# Watershed Algorithm (Part 2)

In [None]:
import cv2
import numpy as np
import matplotlib.pyplot as plt

In [None]:
def display(img, cmap='gray'):
    fig = plt.figure(figsize=(12, 10))
    ax = fig.add_subplot(111)
    ax.imshow(img, cmap='gray')

In [None]:
img = cv2.imread('../data/pennies.jpg')

In [None]:
# apply blur; as image is large 3000x4000px we need to apply a strong blur (use large kernel)
img_blur = cv2.medianBlur(img, 35)

In [None]:
display(img_blur)

In [None]:
# conver to grayscale
img_gray = cv2.cvtColor(img_blur, cv2.COLOR_BGR2GRAY)

In [None]:
# apply a threshold
ret, img_thresh = cv2.threshold(img_gray, 127, 255, cv2.THRESH_BINARY_INV)

In [None]:
display(img_thresh)

We can still see some features on coins (they are these black areas inside white coins).
To prevent appearance of these isolated features we'll apply [Otsu's method](https://en.wikipedia.org/wiki/Otsu%27s_method) of thresholding.

In [None]:
ret, img_thresh = cv2.threshold(img_gray, 0, 255, cv2.THRESH_BINARY_INV+cv2.THRESH_OTSU)

In [None]:
display(img_thresh)

In [None]:
# noise removal (optional in this simple use case)
kernel = np.ones((3, 3), np.uint8)

In [None]:
kernel

In [None]:
img_open = cv2.morphologyEx(img_thresh, cv2.MORPH_OPEN, kernel, iterations = 2)

In [None]:
display(img_open)

In [None]:
# grab sure background
sure_bg = cv2.dilate(img_open, kernel, iterations=3)

In [None]:
display(sure_bg)

We still have a fundamental problem here: all coins are still connected into a single blob (a single foreground object).

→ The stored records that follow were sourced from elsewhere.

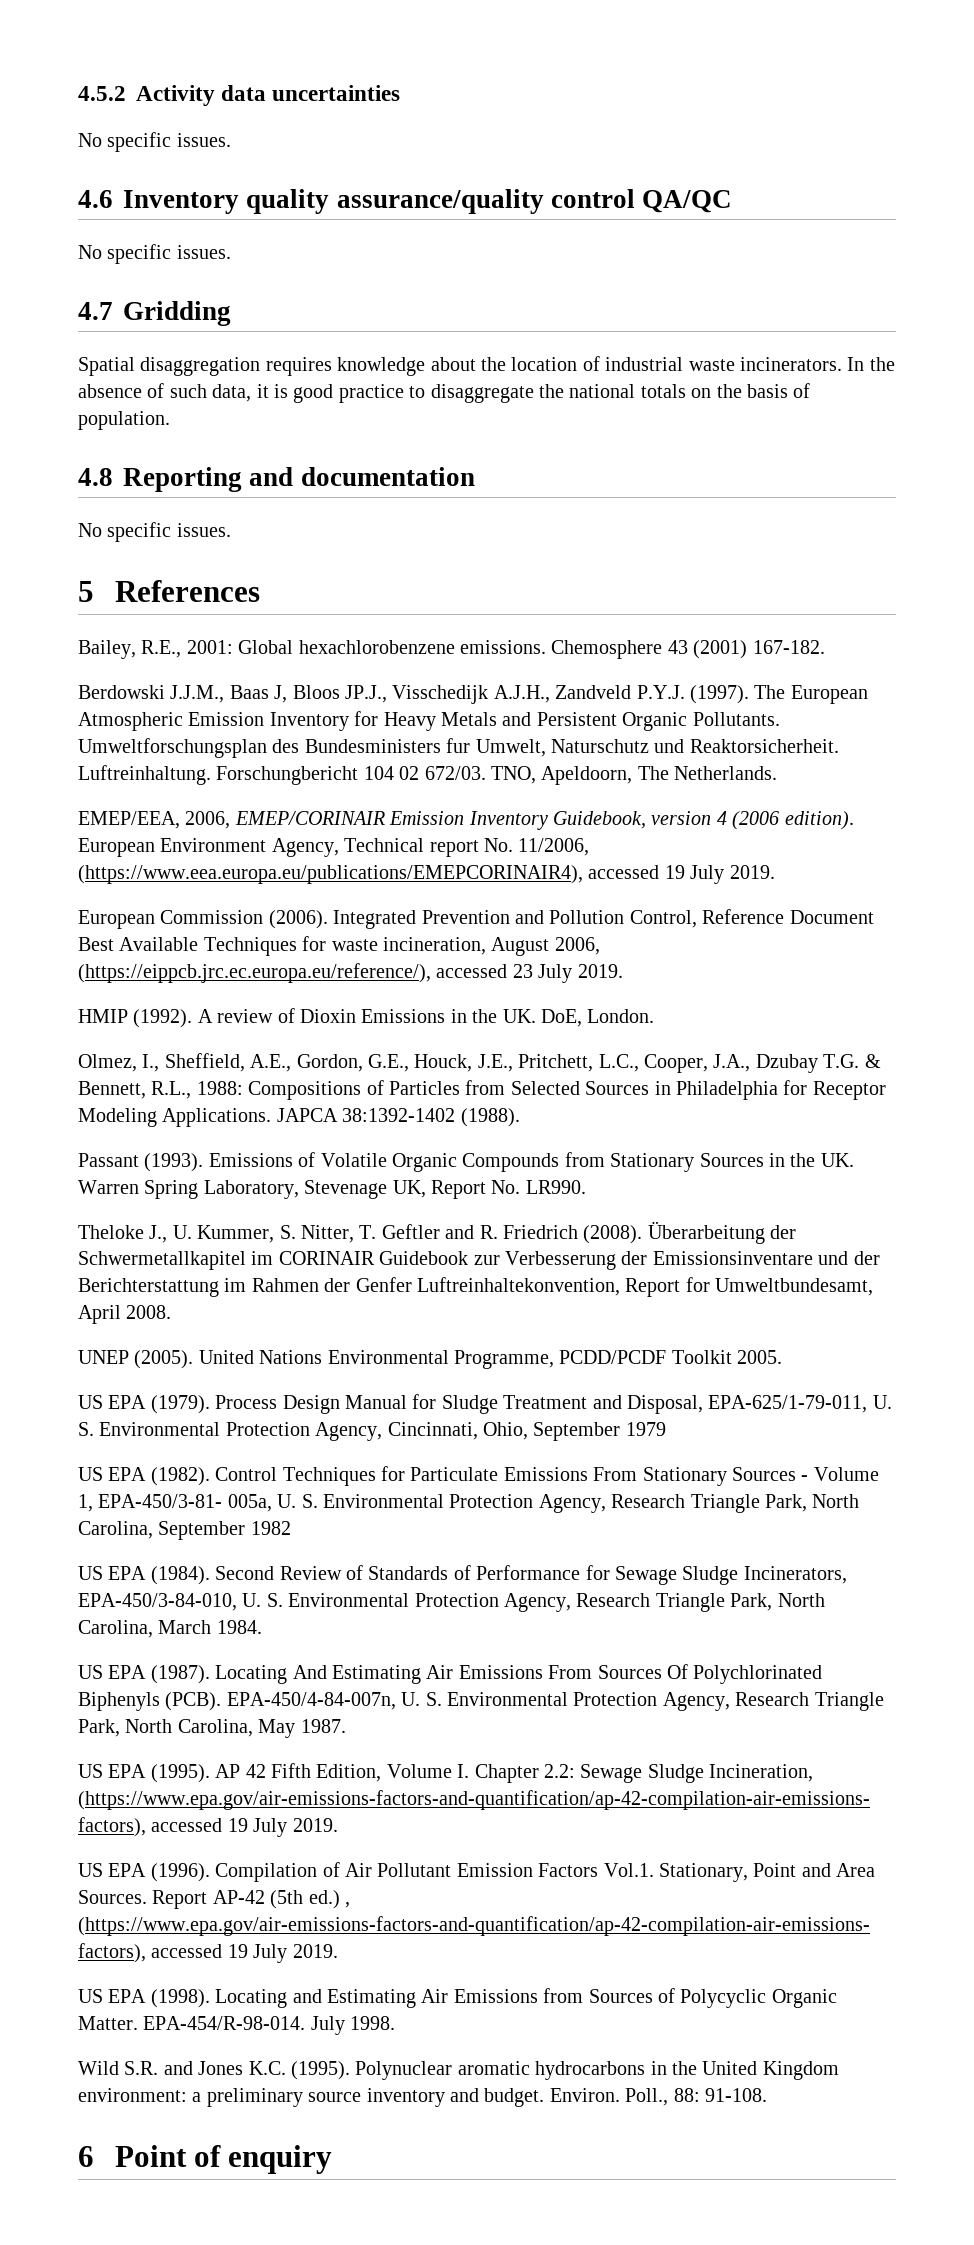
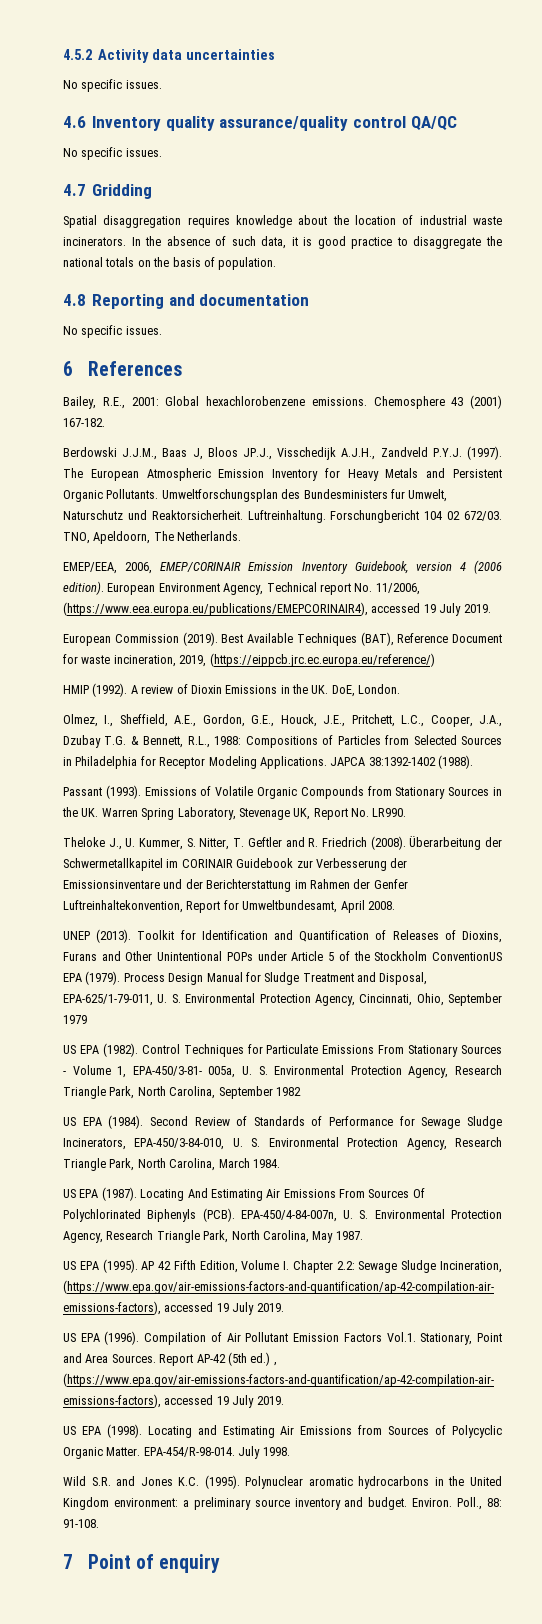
- 5 References
+ 6 References
- European Commission (2006). Integrated Prevention and Pollution Control, Reference Document Best Available Techniques for waste incineration, August 2006, (https://eippcb.jrc.ec.europa.eu/reference/), accessed 23 July 2019.
+ European Commission (2019). Best Available Techniques (BAT), Reference Document for waste incineration, 2019, (https://eippcb.jrc.ec.europa.eu/reference/)
- UNEP (2005). United Nations Environmental Programme, PCDD/PCDF Toolkit 2005.
- US EPA (1979).
+ UNEP (2013). Toolkit for Identification and Quantification of Releases of Dioxins, Furans and Other Unintentional POPs under Article 5 of the Stockholm ConventionUS EPA (1979).
- 6 Point of enquiry
+ 7 Point of enquiry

We want to set "seeds" that we are sure they are in the foreground. In our example, we want 6 seeds, one in the center of each coin. 

So how can we be sure that seeds are placed in the foregrond objects? We need to use a [distance transform](https://en.wikipedia.org/wiki/Distance_transform). If we're given a binary image (0s and 255s), distance transformation transforms the image in such way that the pixels more distant from the black (zeros) get more brighter.  

[Distance Transform](https://homepages.inf.ed.ac.uk/rbf/HIPR2/distance.htm)

Applied to our image, we can expect that the brightest pixels will be at coin centers and the darkest around coin edges (closest to the black pixels).

If we then apply thresholding again on that, we'll get 6 points that we are sure that are within coins.

In [None]:
# distance transform
img_dist_trans = cv2.distanceTransform(img_open, cv2.DIST_L2, 5)

In [None]:
display(img_dist_trans)

In [None]:
# apply another thresholding; the result is sure foreground
ret, img_thresh_2 = cv2.threshold(img_dist_trans, 0.7 * img_dist_trans.max(), 255, 0)

In [None]:
display(img_thresh_2)

We are absolutely sure these 6 points are in the foreground.

All white (foreground) pixels that are present in `img_open` but not in `img_thresh_2` are "unknown regions" (regions that we are not sure if they belong to foreground or background) that watershed algorithm has to find.

In [None]:
# sure foreground
sure_fg = np.uint8(img_thresh_2)
unknown = cv2.subtract(sure_bg, sure_fg)

In [None]:
display(unknown)

These are the regions that we are not sure if they belong to foreground or background. We're going to make label markers at those 6 points in `sure_fg` and use them as seeds that watershed algorithm uses to find foreground segments.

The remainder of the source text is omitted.